カルシウムを含む食材:乳製品、小魚、豆製品、青菜など
■ 不飽和脂肪酸
腰の関節(椎間関節)を丈夫に保つ作用があります。
不飽和脂肪酸を含む食材:肉類、卵、ごま油、さば、イワシ、ほうれん草など

またビタミンB1やカルシウムは、女性の多くが悩むPMS(月経前症候群)にも効果があると言われています。ビタミンB1とカルシウムは神経や筋肉の緊張を和らげる効果があります。身体的、精神的ストレスによって筋肉が強張っていたり、自律神経のバランスが崩れている場合はこれらの栄養素を摂取するようにすると、楽になるかもしれません。
(詳しくは「ビタミンB1がPMS(月経前症候群)の症状に効く!?」、「カルシウムがPMS(月経前症候群)の症状に効く!?最新の研究状況から」をご参照ください。)

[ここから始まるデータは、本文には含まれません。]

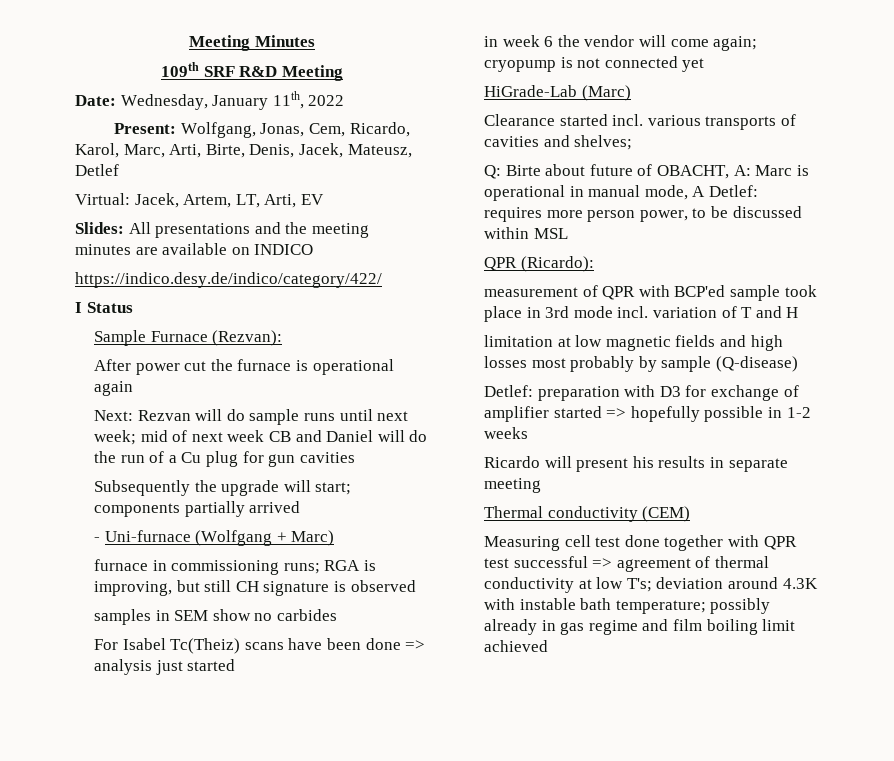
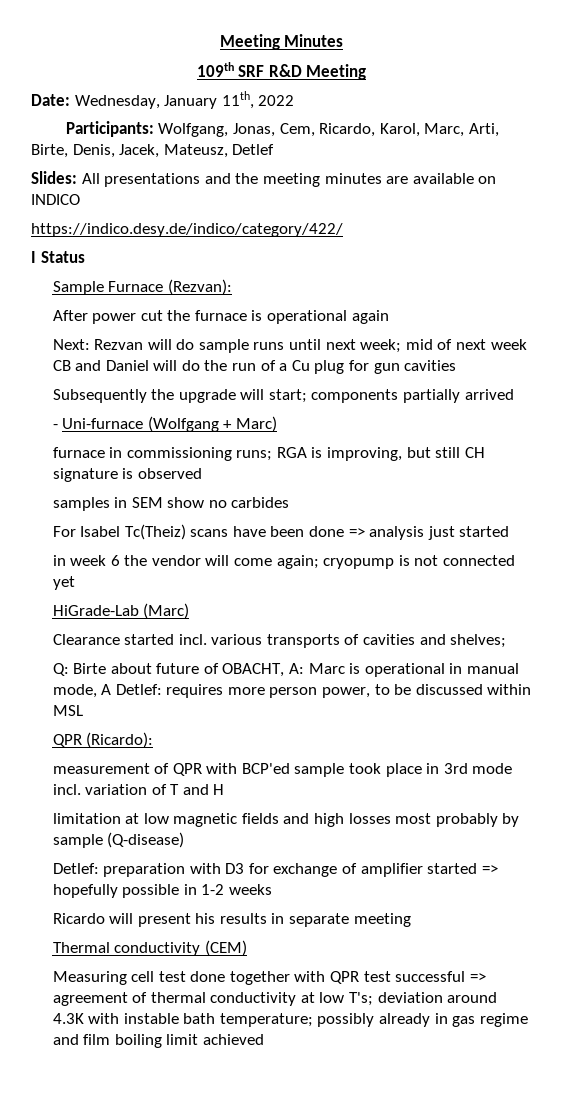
- Present: Wolfgang, Jonas, Cem, Ricardo, Karol, Marc, Arti, Birte, Denis, Jacek, Mateusz, Detlef
+ Participants: Wolfgang, Jonas, Cem, Ricardo, Karol, Marc, Arti, Birte, Denis, Jacek, Mateusz, Detlef
- Virtual: Jacek, Artem, LT, Arti, EV

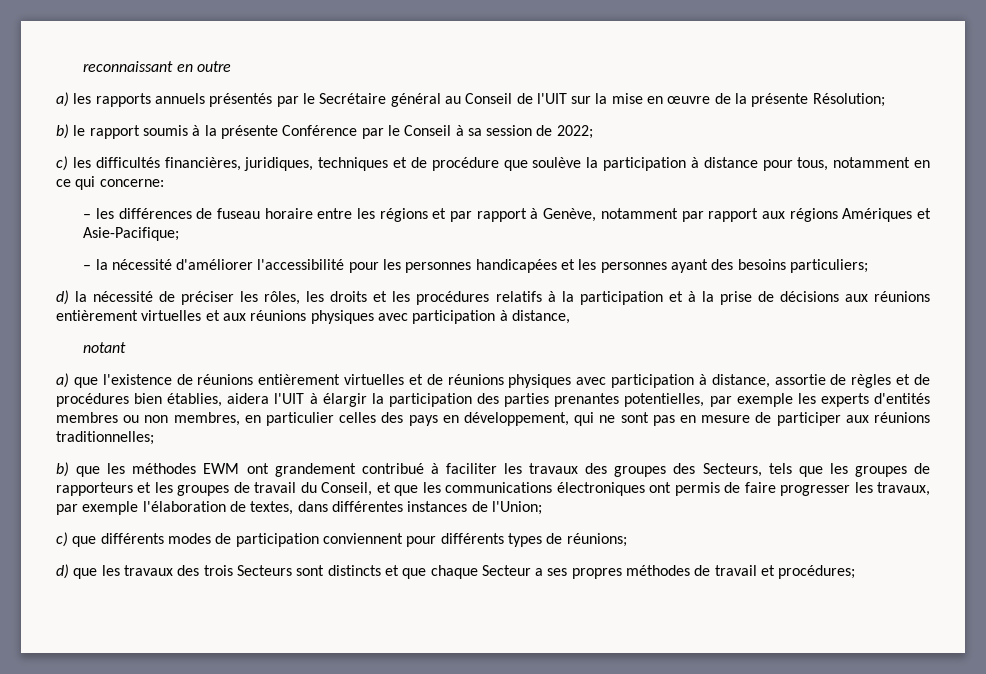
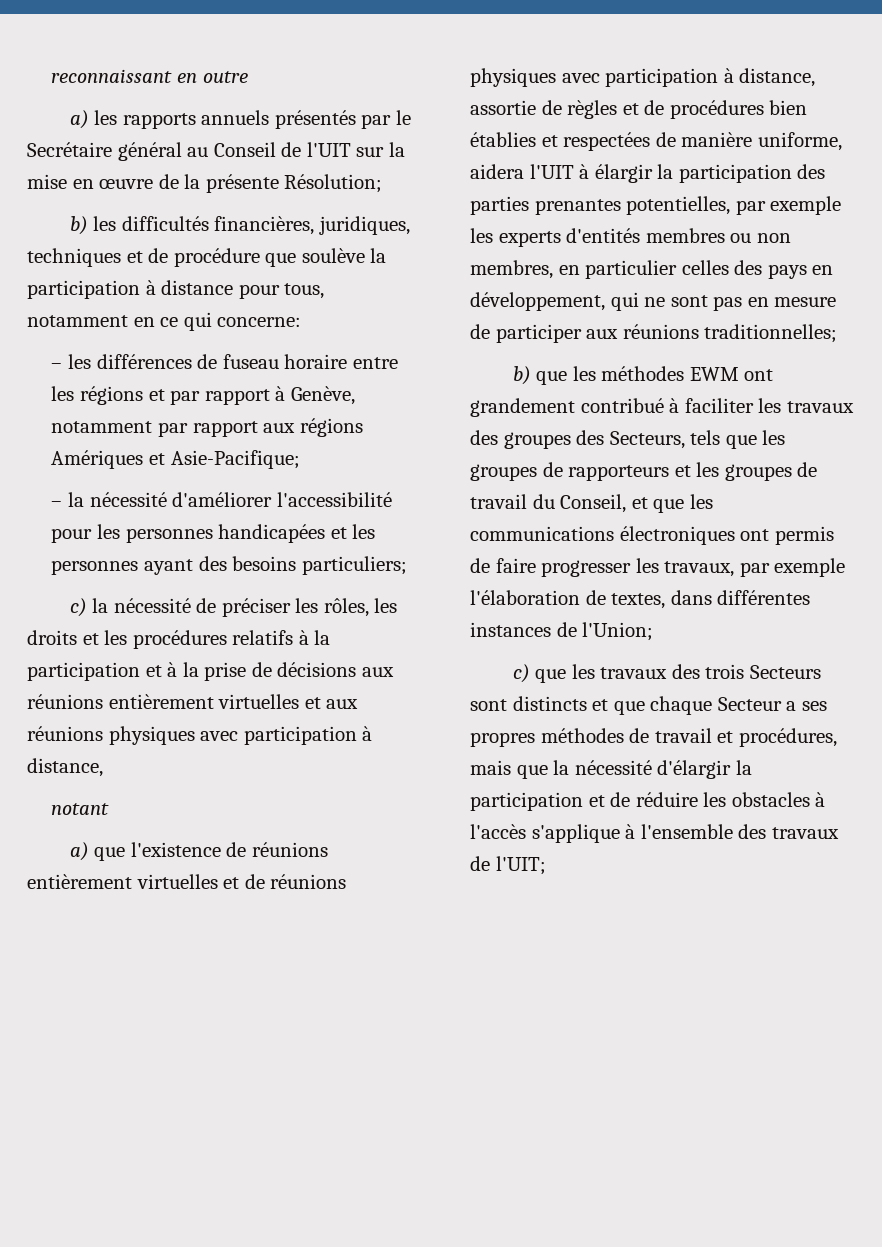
- b) le rapport soumis à la présente Conférence par le Conseil à sa session de 2022;
- c) les difficultés financières, juridiques, techniques et de procédure que soulève la participation à distance pour tous, notamment en ce qui concerne:
+ b) les difficultés financières, juridiques, techniques et de procédure que soulève la participation à distance pour tous, notamment en ce qui concerne:
- d) la nécessité de préciser les rôles, les droits et les procédures relatifs à la participation et à la prise de décisions aux réunions entièrement virtuelles et aux réunions physiques avec participation à distance,
+ c) la nécessité de préciser les rôles, les droits et les procédures relatifs à la participation et à la prise de décisions aux réunions entièrement virtuelles et aux réunions physiques avec participation à distance,
- a) que l'existence de réunions entièrement virtuelles et de réunions physiques avec participation à distance, assortie de règles et de procédures bien établies, aidera l'UIT à élargir la participation des parties prenantes potentielles, par exemple les experts d'entités membres ou non membres, en particulier celles des pays en développement, qui ne sont pas en mesure de participer aux réunions traditionnelles;
+ a) que l'existence de réunions entièrement virtuelles et de réunions physiques avec participation à distance, assortie de règles et de procédures bien établies et respectées de manière uniforme, aidera l'UIT à élargir la participation des parties prenantes potentielles, par exemple les experts d'entités membres ou non membres, en particulier celles des pays en développement, qui ne sont pas en mesure de participer aux réunions traditionnelles;
- c) que différents modes de participation conviennent pour différents types de réunions;
- d) que les travaux des trois Secteurs sont distincts et que chaque Secteur a ses propres méthodes de travail et procédures;
+ c) que les travaux des trois Secteurs sont distincts et que chaque Secteur a ses propres méthodes de travail et procédures, mais que la nécessité d'élargir la participation et de réduire les obstacles à l'accès s'applique à l'ensemble des travaux de l'UIT;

加齢に伴い、骨や靭帯、関節などの身体の組織が衰えてしまう年代にはビタミンD、カルシウム、不飽和脂肪酸を含む食材を摂取するようにして、身体の組織を丈夫に保つよう工夫するのも必要かと思います。

腰痛改善が期待できる料理の一例

これらの栄養素をすべて効率良く一度に摂ることのできる料理というのは、ほとんどないというのが実際です。

「じゃあ何を食べたらいいの?」という方に少しでも役立つように、腰痛の改善に良いと言われている栄養素を含む料理を定食メニュー的に一例をご紹介します。


■ 納豆
■ カツオのたたき
■ 玄米ご飯
■ なめこ汁
■ キウイ入りヨーグルト

一つの例として、このような料理が良いと理解していただければと思います。

まとめ

食事の方法や時間帯・量などを見直すことは消化器を含む内臓系への負担を軽減でき、身体の中から腰痛のケアができるようになります。

またビタミンB1、ビタミンCや不飽和脂肪酸などの栄養素は身体の筋肉や関節を構成する組織に必要な栄養素です。これらの栄養素をとることで、身体の構造を丈夫にし、腰痛を予防することができるのではないでしょうか?

(近藤悟司)


  • *当記事は、健康に関する理解・知識を深めるためのものであり、特定の医学的見解・治療法を支持・推奨するものではございませんので、ご了承ください。